Output each line exactly as written, from the first line of the records to the line bearing "[60,287,294,301] [61,310,261,324] They", inclusive, while leaving every picture out.

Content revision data

--------------------------------

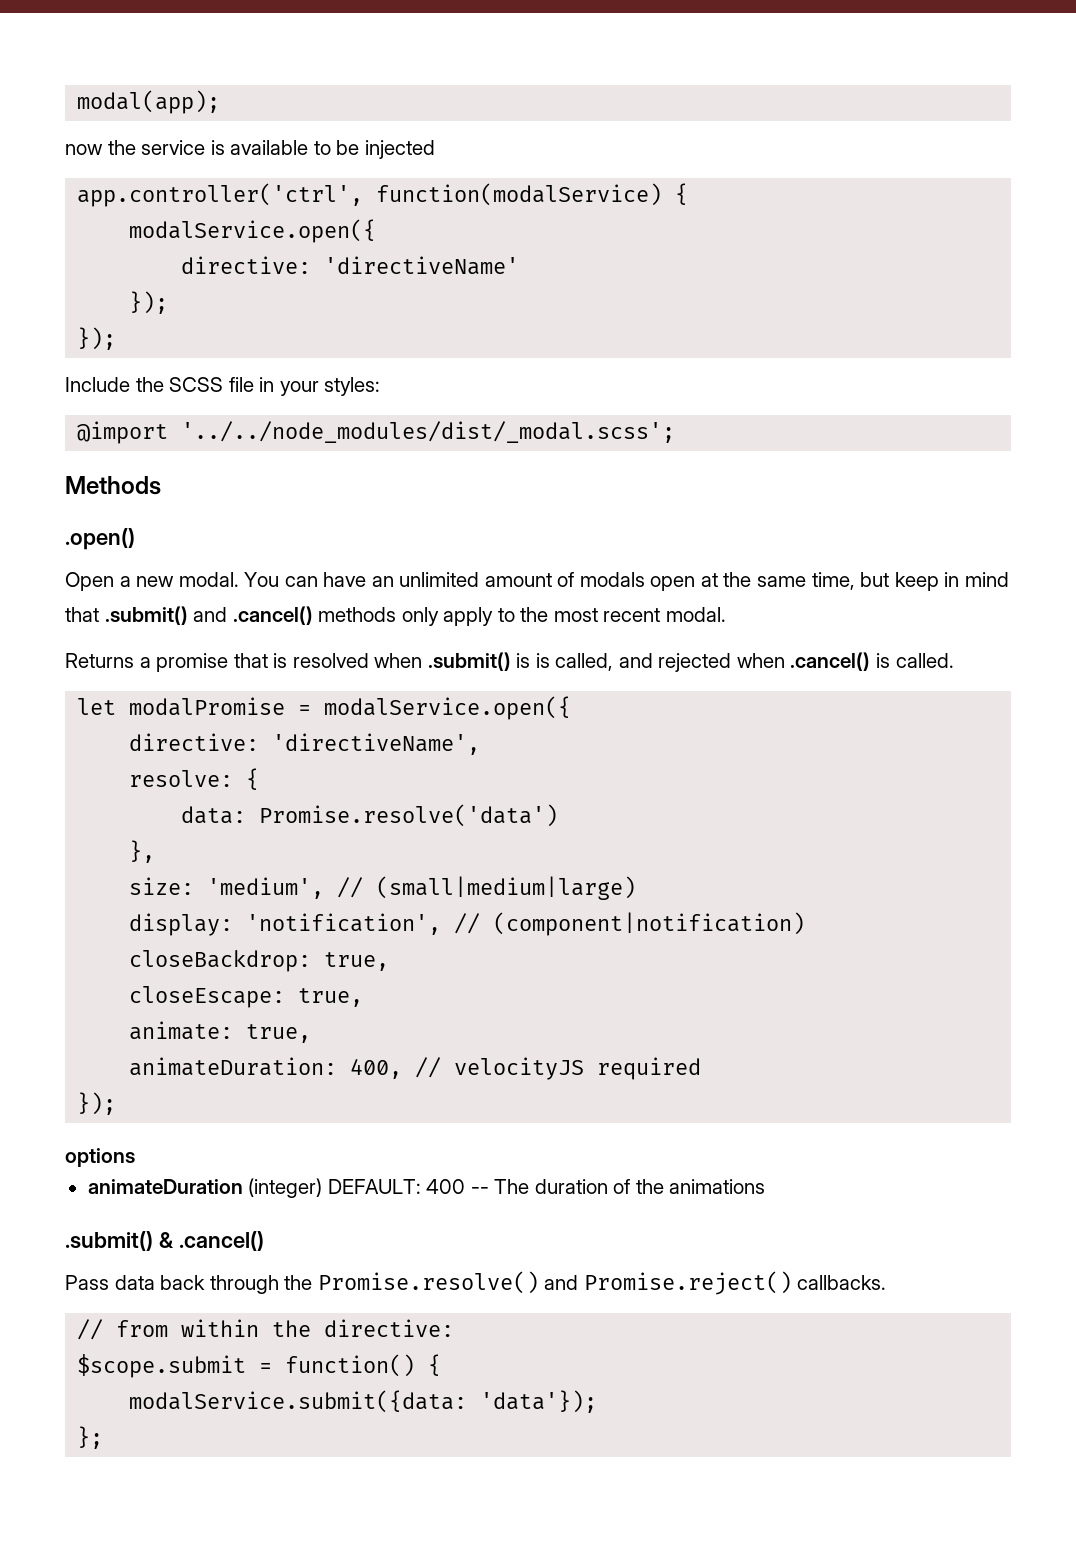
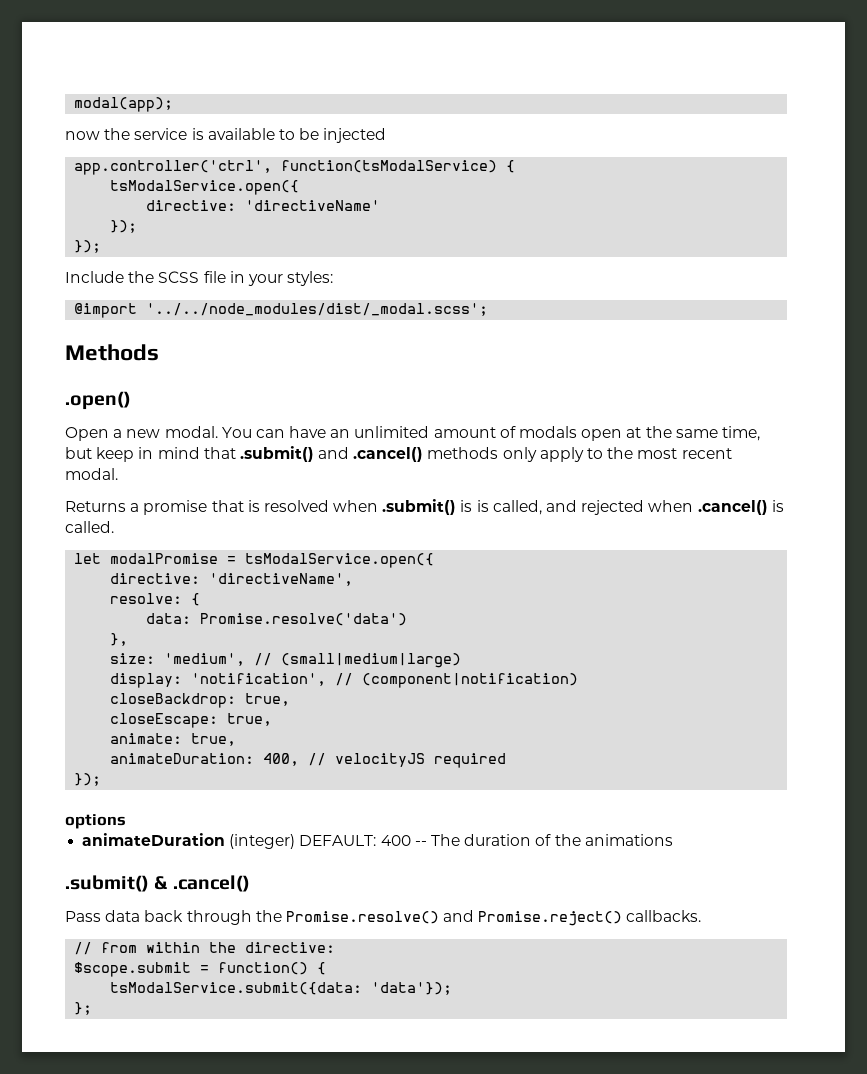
[376,183,689,206] [129,219,377,243] function(modalService) { // modalService.open({ -> [281,160,516,173] [110,180,300,195] function(tsModalService) { // tsModalService.open({
[324,696,572,720] modalService.open({ -> [245,553,435,568] tsModalService.open({
[129,1390,468,1413] modalService.submit({data: -> [110,982,363,995] tsModalService.submit({data:

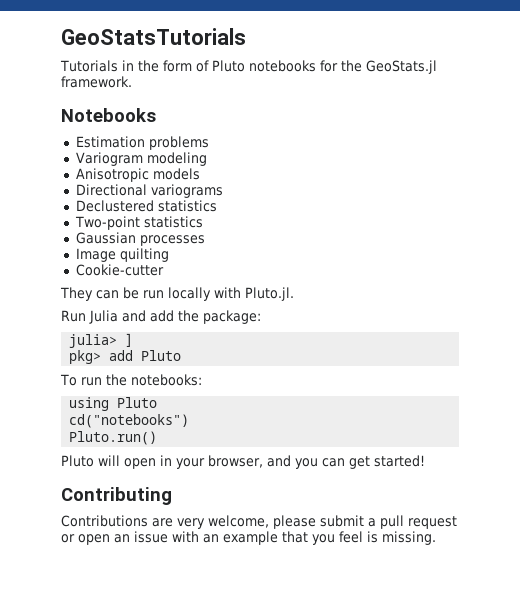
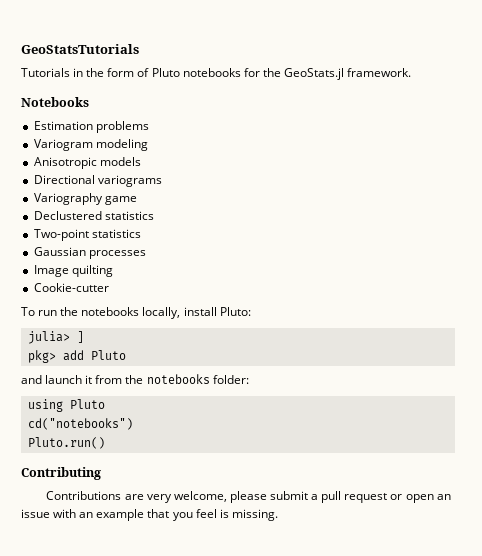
(223, 191) none -> [33,193,137,205] // Variography game
[60,287,294,301] [61,310,261,324] They can be run locally with Pluto.jl. // Run Julia and add the package: -> [21,307,251,319] To run the notebooks locally, install Pluto:
[60,374,202,386] [69,397,158,411] [69,414,190,428] [69,431,158,445] [61,455,425,469] To run the notebooks: // using Pluto // cd("notebooks") // Pluto.run() // Pluto will open in your browser, and you can get started! -> [21,374,249,384] [27,399,105,412] [27,418,133,430] [27,437,105,449] and launch it from the notebooks folder: // using Pluto // cd("notebooks") // Pluto.run()

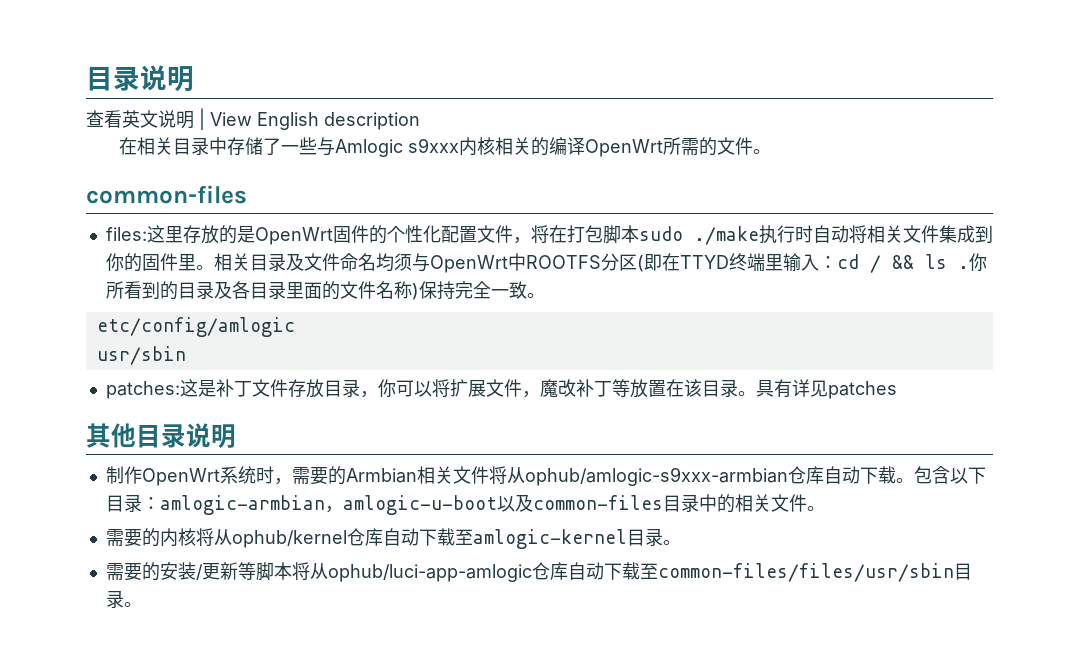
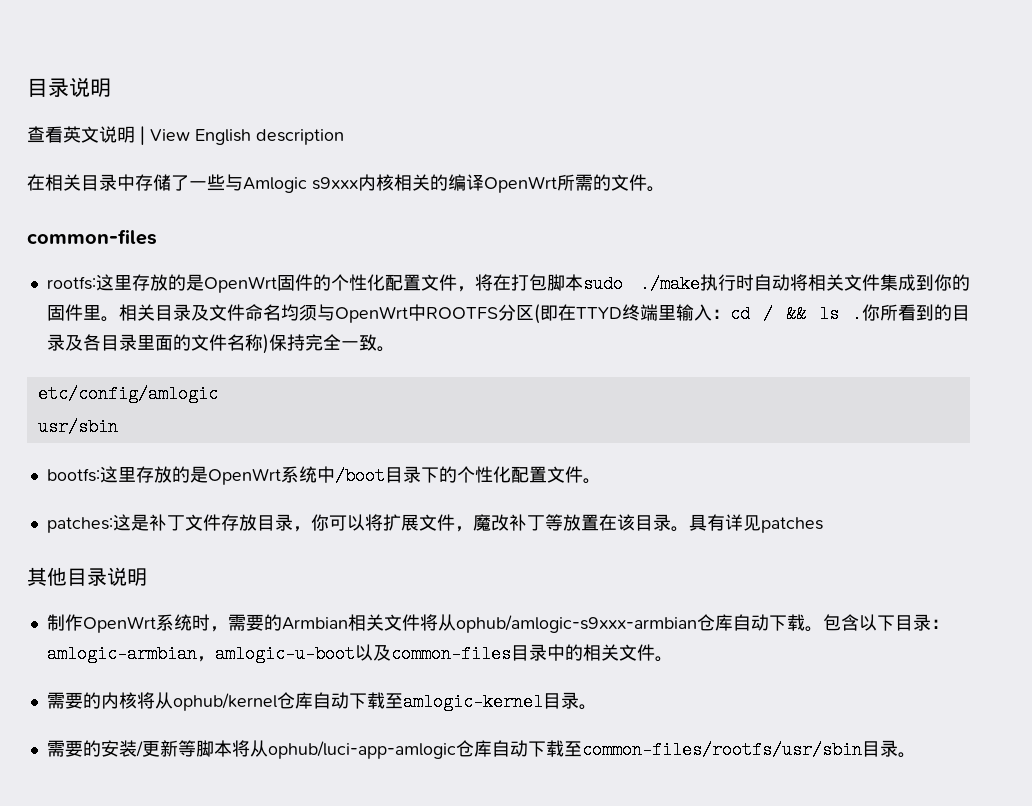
[105,227,147,241] files: -> [46,276,96,290] rootfs:
(186, 355) none -> [46,466,601,485] // bootfs:这里存放的是OpenWrt系统中/boot目录下的个性化配置文件。
[657,563,954,582] common-files/files/usr/sbin -> [581,741,862,759] common-files/rootfs/usr/sbin

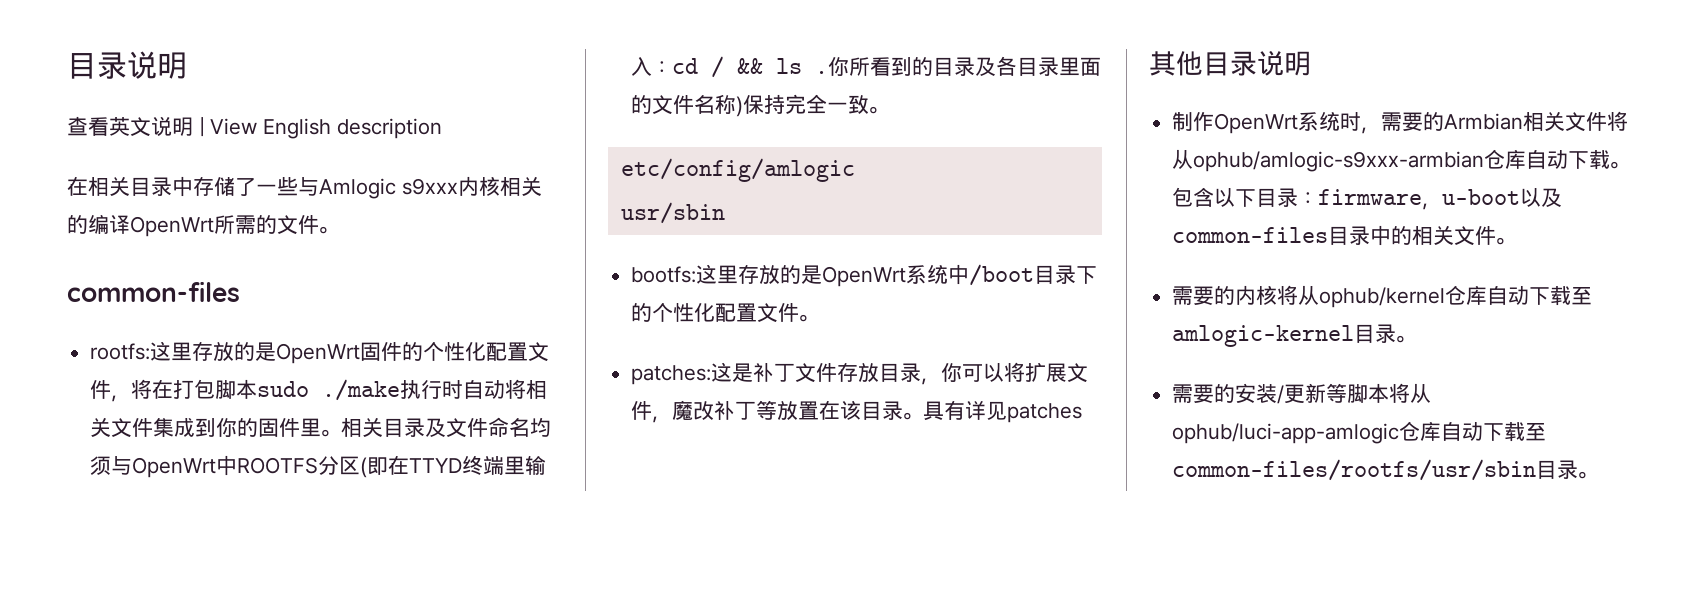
[46,645,355,663] amlogic-armbian，amlogic-u-boot -> [1318,189,1521,210] firmware，u-boot

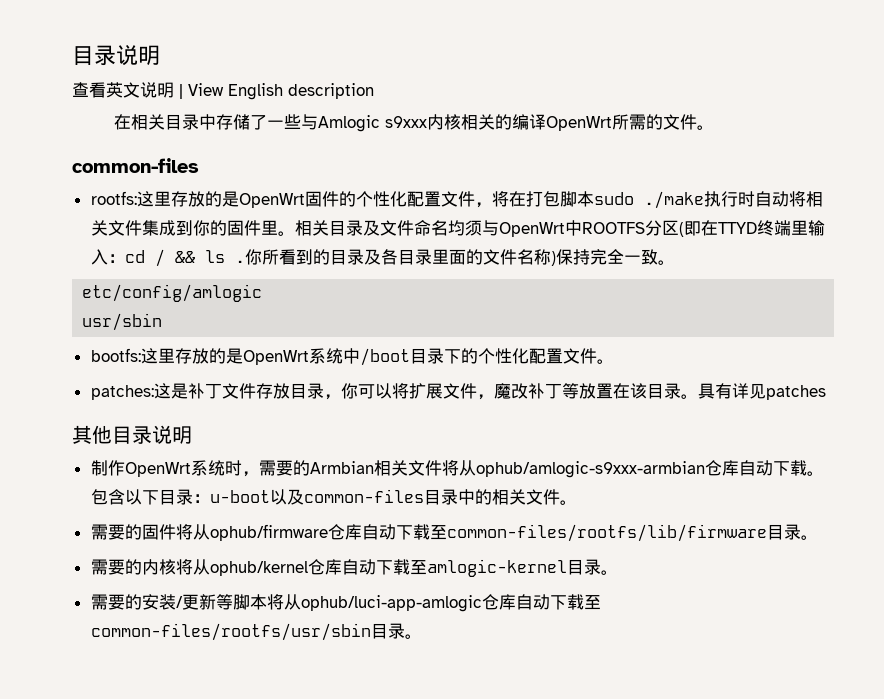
[1318,189,1443,210] firmware， -> (210, 498) none
(1517, 241) none -> [90,524,818,542] // 需要的固件将从ophub/firmware仓库自动下载至common-files/rootfs/lib/firmware目录。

--------------------------------

**Expected answer**
[376,183,689,206] [129,219,377,243] function(modalService) { // modalService.open({ -> [281,160,516,173] [110,180,300,195] function(tsModalService) { // tsModalService.open({
[324,696,572,720] modalService.open({ -> [245,553,435,568] tsModalService.open({
[129,1390,468,1413] modalService.submit({data: -> [110,982,363,995] tsModalService.submit({data:

(223, 191) none -> [33,193,137,205] // Variography game
[60,287,294,301] [61,310,261,324] They can be run locally with Pluto.jl. // Run Julia and add the package: -> [21,307,251,319] To run the notebooks locally, install Pluto:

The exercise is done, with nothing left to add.